Иркутский Политцентр рассчитывал, что, когда придут большевики, произойдет всеобщее братание под крики «Ура!» и дележ власти с раздачей карточек на усиленное питание и теплых мест в госорганах и иных хлебных местах.

Тщеславные, они наивно, по-детски, и не предполагали, что Боливар двоих не вывезет, что и произошло в реальной истории. Пришедшие красные с успехом поставили всю эту эсеровскую и меньшевистскую братию к стенке безо всяких угрызений совести. Причем провели эти экзекуции бывшие же товарищи по партии, успевшие переметнуться и желающие всеми силами доказать собственную лояльность.

Можно было бы умилиться расцвету демократии на просторах некогда великой Российской империи, если бы не красные, для которых все белые без исключения были классовыми врагами с вытекающими отсюда последствиями. И истреблялись как бешеные собаки господа митингующие вне зависимости от глубины правого уклона и жизненного кредо.

Вместо того, чтобы объединиться по принципу враг моего врага мой друг, заливать пожар со всех сторон, белое движение предпочитало поддерживать раскол и добиваться победы в одиночку, ругаться, образно говоря, за место в очереди к водокачке и за право первым плеснуть из ведерка.

Масла в огонь подливали союзники, всячески натравливавшие друг на друга самих белых и не брезговавшие решать за спиной у тех же белых делишки с красными.

В Слюдянке номинально власть была в руках семеновцев, являвшихся монархистами. Колчак же, объявивший себя Верховным Правителем России, был если уж не врагом, то не другом точно. Поэтому-то раненые колчаковские солдаты и умирали в холодных вагонах…

Ермаков зло прищурился:

— Подберите русского коменданта для станции немедленно, пусть наводит здесь нормальный порядок, ибо капитану Смиту на русских глубоко наплевать. Из Култука возьмите, он рядышком. А это совдепия, а не станция! И за дело, господа, за дело!

Костя схватился за поручень и влетел птицей в вагон, похожий на тот, в котором он ехал. Вот только не купейный, а плацкартный, и не тепло там стояло, а мертвящий холод.

Господи праведный! Вагон был забит под завязку живыми и мертвыми солдатами — изможденными, худыми, с синей кожей. Бинты от грязи давно стали черными, а губы многих шептали лишь одно слово — «пить».

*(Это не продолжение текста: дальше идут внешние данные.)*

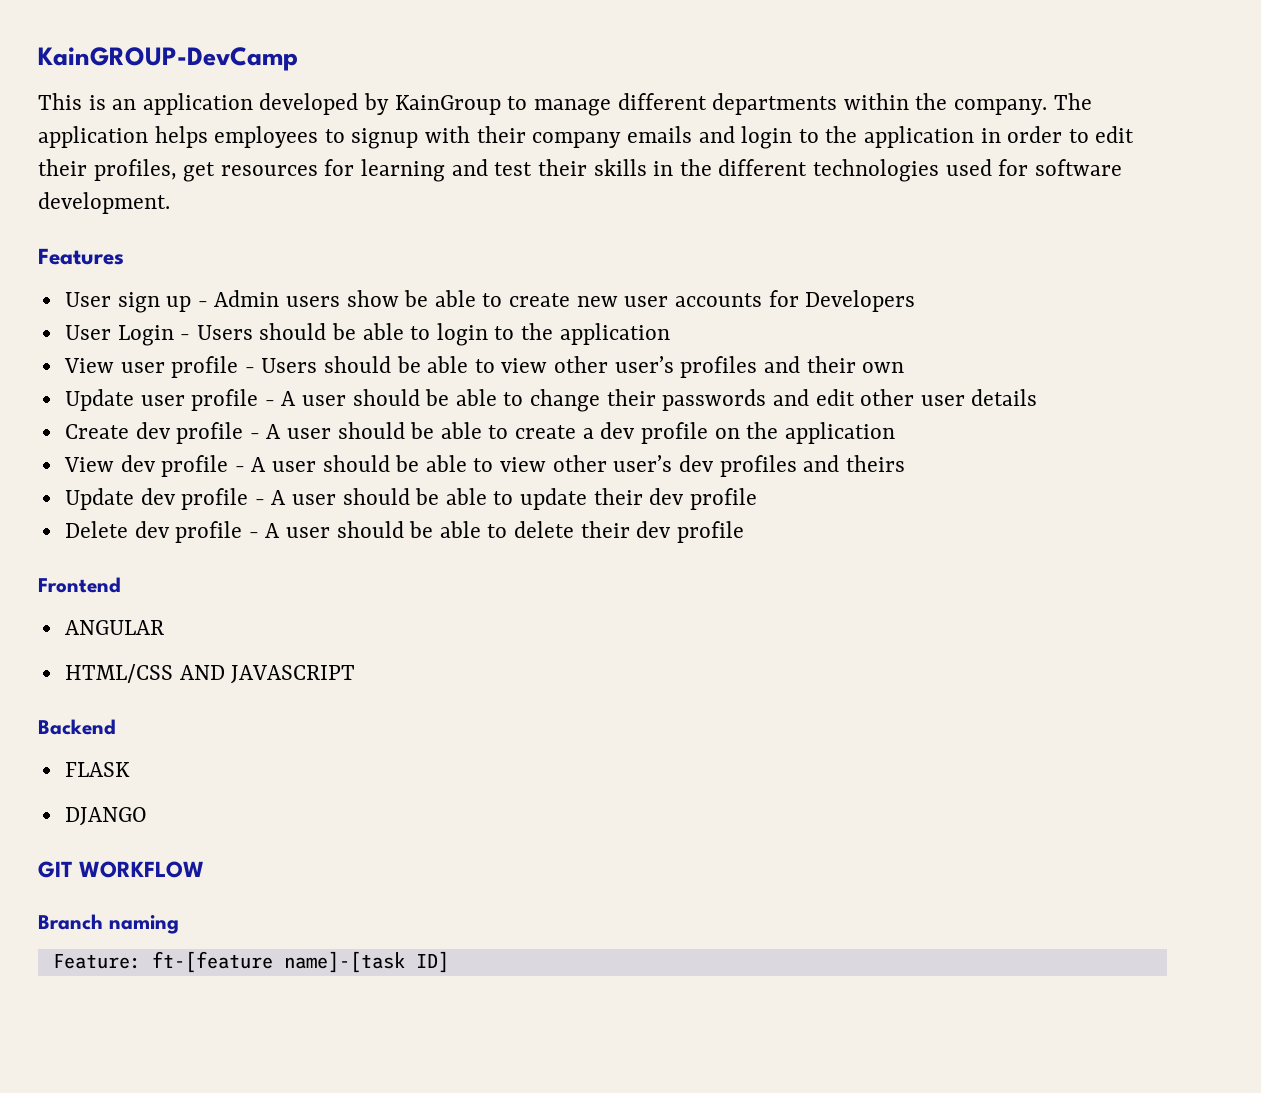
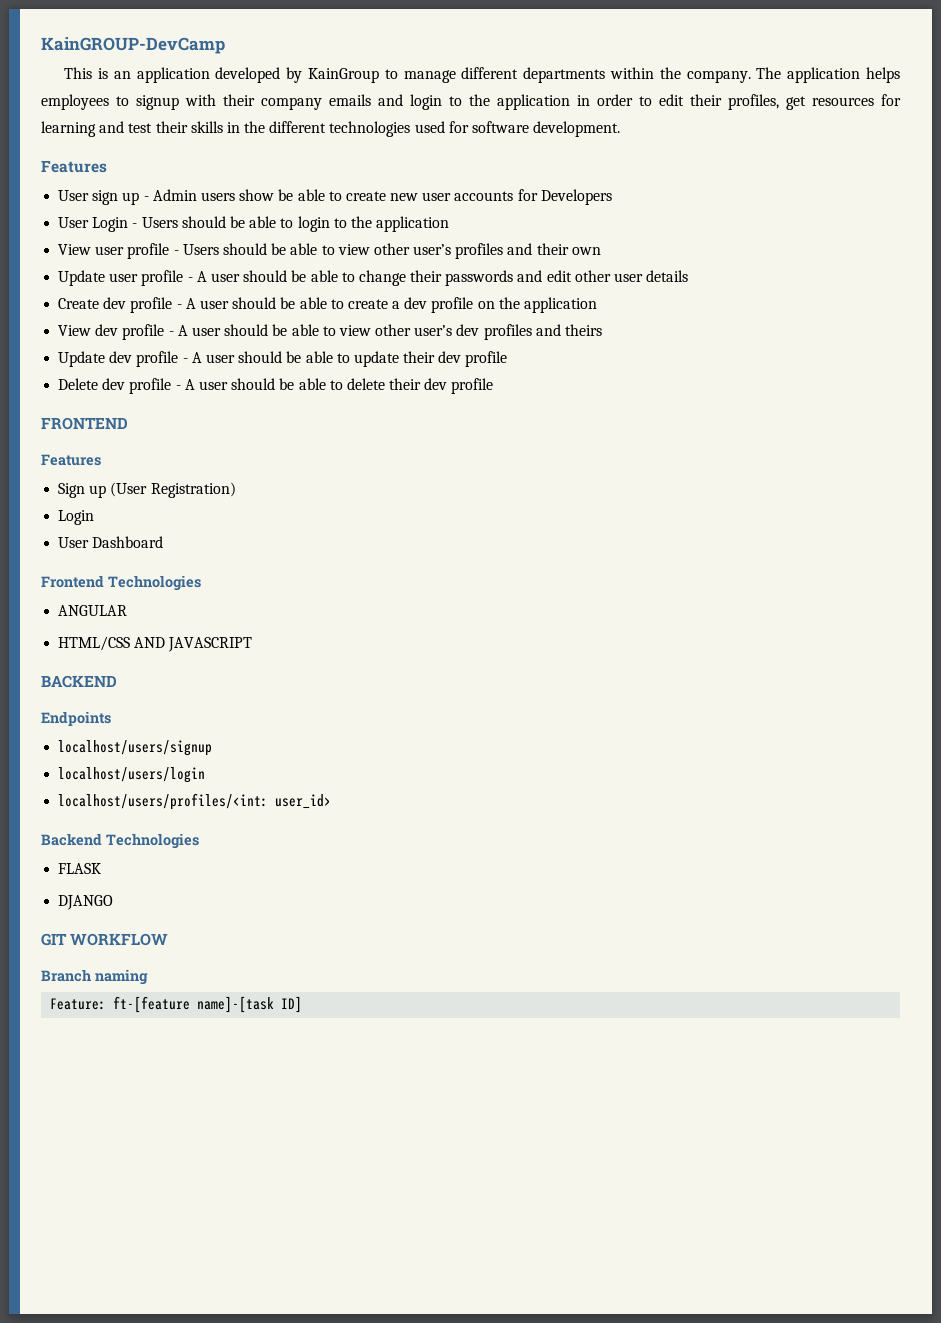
+ FRONTEND
+ Features
+ Sign up (User Registration)
+ Login
+ User Dashboard
- Frontend
+ Frontend Technologies
+ BACKEND
+ Endpoints
+ localhost/users/signup
+ localhost/users/login
+ localhost/users/profiles/<int: user_id>
- Backend
+ Backend Technologies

В отдельном купе на полках лежал медперсонал — невысокий мужчина бредил, цепляясь пальцами за худенькую руку девчушки лет десяти. Та только тихо шептала: «Папа, мамочка, не умирайте».

Женщина на верхней полке была в горячке и скинула одеяло с себя, а девчушка даже не могла накинуть его на мать — как ей дотуда дотянуться. На нижней полке с бескровным лицом лежала сестра милосердия — она была мертва.

Ермаков перекрестился — русские женщины, вам всем памятник ставить надо за мужество ваше, с каким через невзгоды идете. И до боли скрипнул зубами — ведь он мог пройти мимо, как наверняка прошел бы Арчегов. Мог бы, но Бог не отвел от него ту женщину…

— Иди ко мне на руки, лапушка, — он рывком поднял на руки девочку. — Не бойся, сейчас будем в домике, в тепле, и маму с папой туда отнесут. Я же здесь начальник, не обману тебя, крошка, — не удержался, поцеловал маленькое создание в холодную щечку.

А та поверила, прижалась детским тельцем, обняла за шею тонкими ручками и только шептала ему на ухо — «спасите моих маму и папу, я люблю их».

И не выдержал Костя — заплакал. Горько заплакал, как могут плакать ожесточившиеся сердцем мужики — слеза беспомощного ребенка бьет сильнее, чем самый страшный обстрел. Так он ее и нес, не на одну секунду не останавливаясь, сердце билось уже под горлом, а он шел и шел, не замечая за слезами дороги…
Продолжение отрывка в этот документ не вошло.